Me puse un short tiro alto, un pulover finito, ya que el día estaba lindo. Mis piernas estaban depiladas perfectamente, y me puse unas alpargatas blancas en los pies. Tomé los lentes de sol, hice una colita en mi pelo revuelto y salí al living.
Aquiles estaba con su joggin gris, su musculosa blanca, y descalzo. Tirado entre los almohadones, al lado de la ventana donde el sol iluminaba todo su torso. Estaba leyendo. Cada dia me parecía más perfecto y sexy. Emanaba sexo.
Me miró, miró nuevamente al libro, y volvió a mirarme como si no se hubiera percatado de mi presencia. Me recorrió de arriba a abajo, y su mirada quedó en mis largas piernas a medio broncear.
Lo miré. Sonreí y me fui.
Salio atrás mio y me preguntó, enojado, a donde era que iba sin el.

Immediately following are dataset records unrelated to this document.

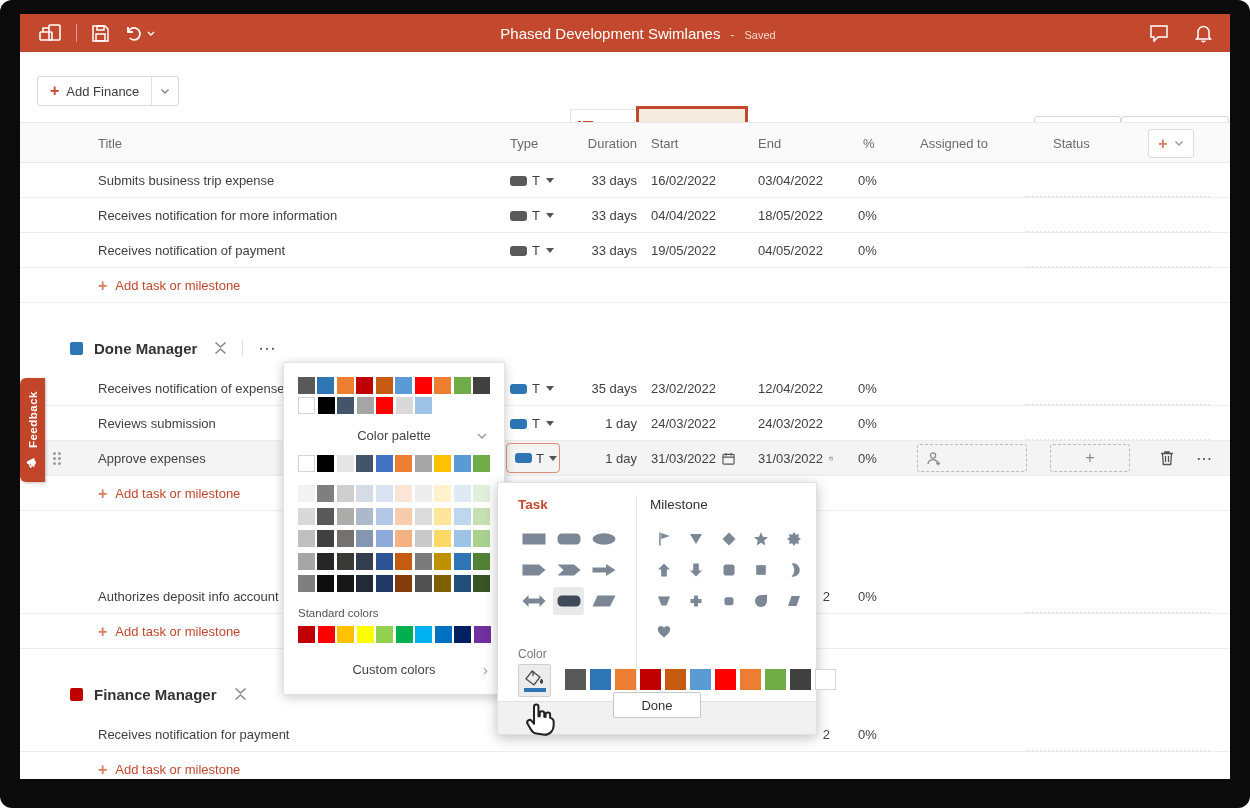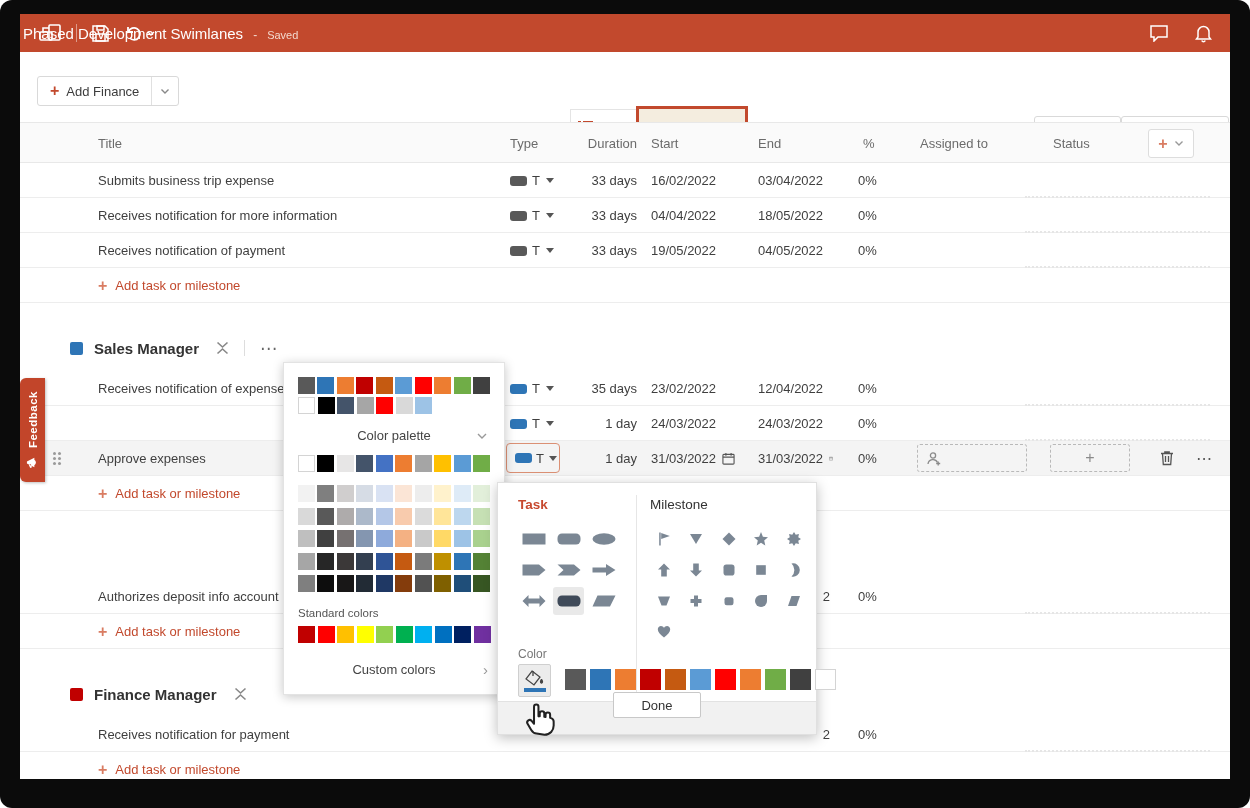--- a/index.html
+++ b/index.html
@@ -11,7 +11,7 @@
   .titlebar{position:absolute;left:0;top:0;width:100%;height:38px;background:#C2492D;display:flex;align-items:center;}
   .tb-left{position:absolute;left:18px;top:0;height:38px;display:flex;align-items:center;gap:14px;}
   .tb-sep{width:1px;height:18px;background:rgba(255,255,255,.45);}
-  .tb-title{position:absolute;left:3px;width:100%;color:#fff;font-size:15px;}
+  .tb-title{position:absolute;left:13px;width:100%;text-align:center;color:#fff;font-size:15px;}
   .tb-title .saved{font-size:11px;color:#F3D9CE;margin-left:10px;}
   .tb-title .dash{font-size:12px;color:#F3D9CE;margin-left:10px;}
   .tb-right{position:absolute;right:18px;top:0;height:38px;display:flex;align-items:center;gap:26px;}

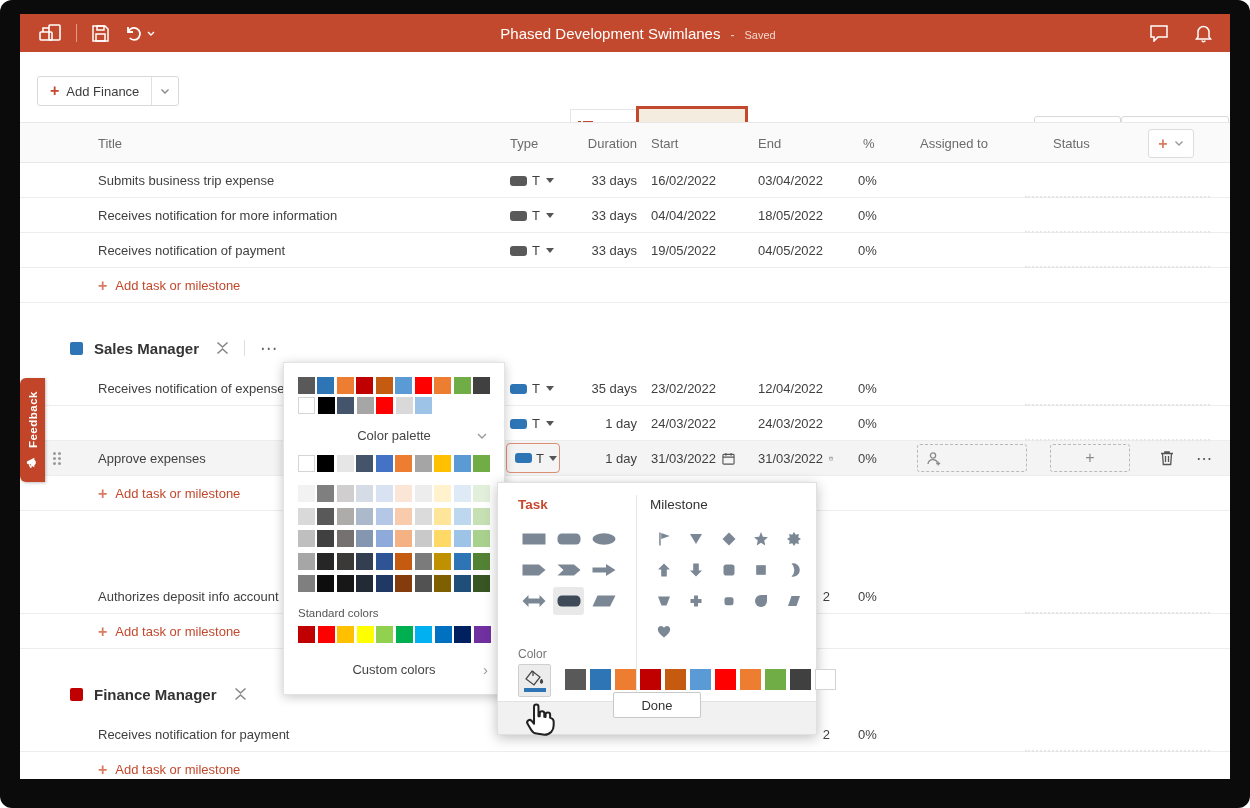--- a/index.html
+++ b/index.html
@@ -265,7 +265,7 @@
         </div>
         <div class="sec-head" style="top: 203px;">
           <span class="sec-swatch" style="background: rgb(46, 117, 182);"></span>
-          <span class="sec-name">Sales Manager</span>
+          <span class="sec-name">Done Manager</span>
           <span class="sec-collapse">
             <svg width="13" height="14" viewBox="0 0 13 14" fill="none" stroke="#888" stroke-width="1.6">
               <path d="M1.5 1.5 L6.5 6 L11.5 1.5"></path>

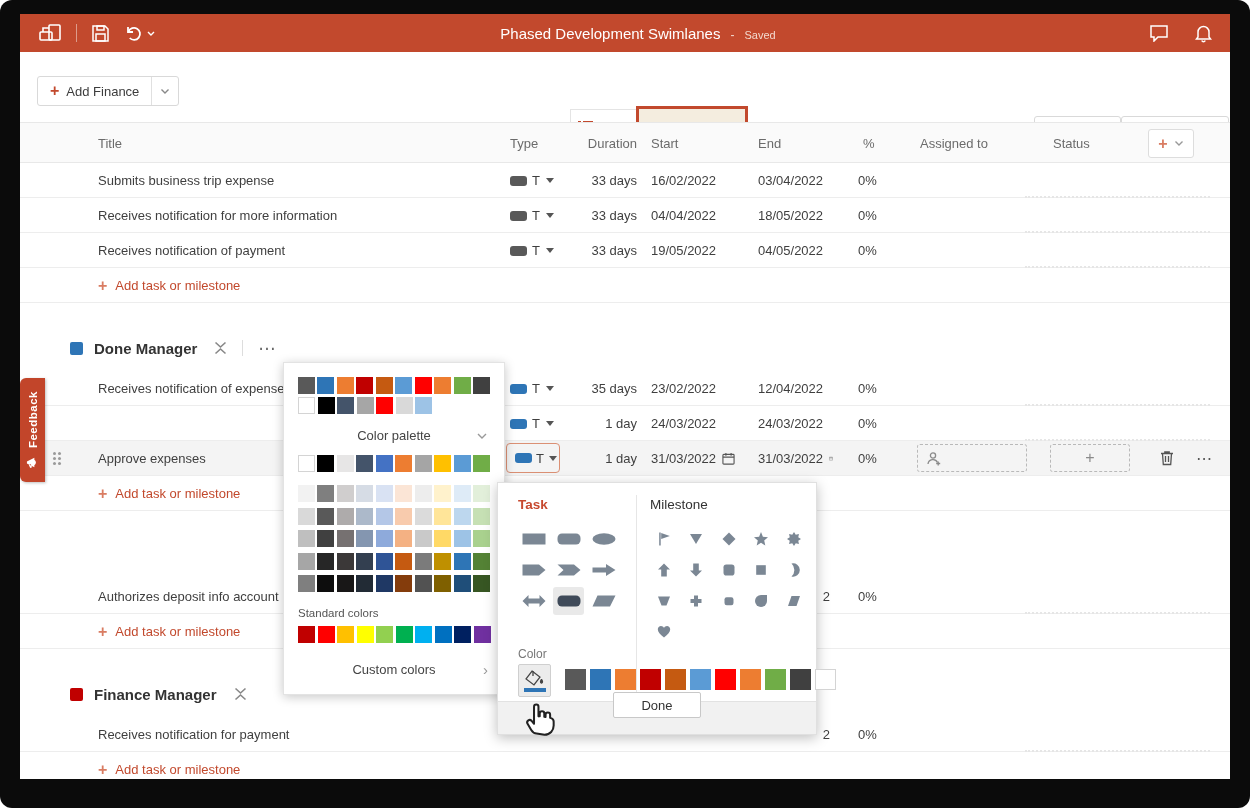--- a/index.html
+++ b/index.html
@@ -289,6 +289,7 @@
           <span class="row-dots"></span>
         </div>
         <div class="trow" style="top: 284px;">
+          <span class="cell c-title">Reviews submission</span>
           <span class="cell c-type">
             <span class="type-shape" style="background:#2E75B6"></span>
             <span>T</span>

- Soy bastante grande para manejarme solita
- No conoces este lugar, te podes perder. Yo te acompaño - dijo, desafiante
- No, gracias. - dije, y me fuí corriendo.
Se que lo habia hecho enojar, pero necesitaba despejarme. Para algo habia venido a Italia.
Recorrí Florencia, esta vez, sola, y más concentrada. Tomé muchas fotos, y luego, compre ropa, comida, y recuerdos.
A las 17 volví a la casa. Dejé el bolso en una silla y me puse a andar en patas. Estaba exhausta. No dormi casi nada a la noche. Cada vez que me acordaba de su beso sobre mi frente y de él teniendome en sus brazos, mi cuerpo se llenaba de calor y escalofrios, de ganas de abrazarlo hasta morir.
No sabía nada de él. No estaba en la casa, por lo tanto, merendé sola con un cd de Queen de fondo, y de repente, escuché el ruido de la puerta.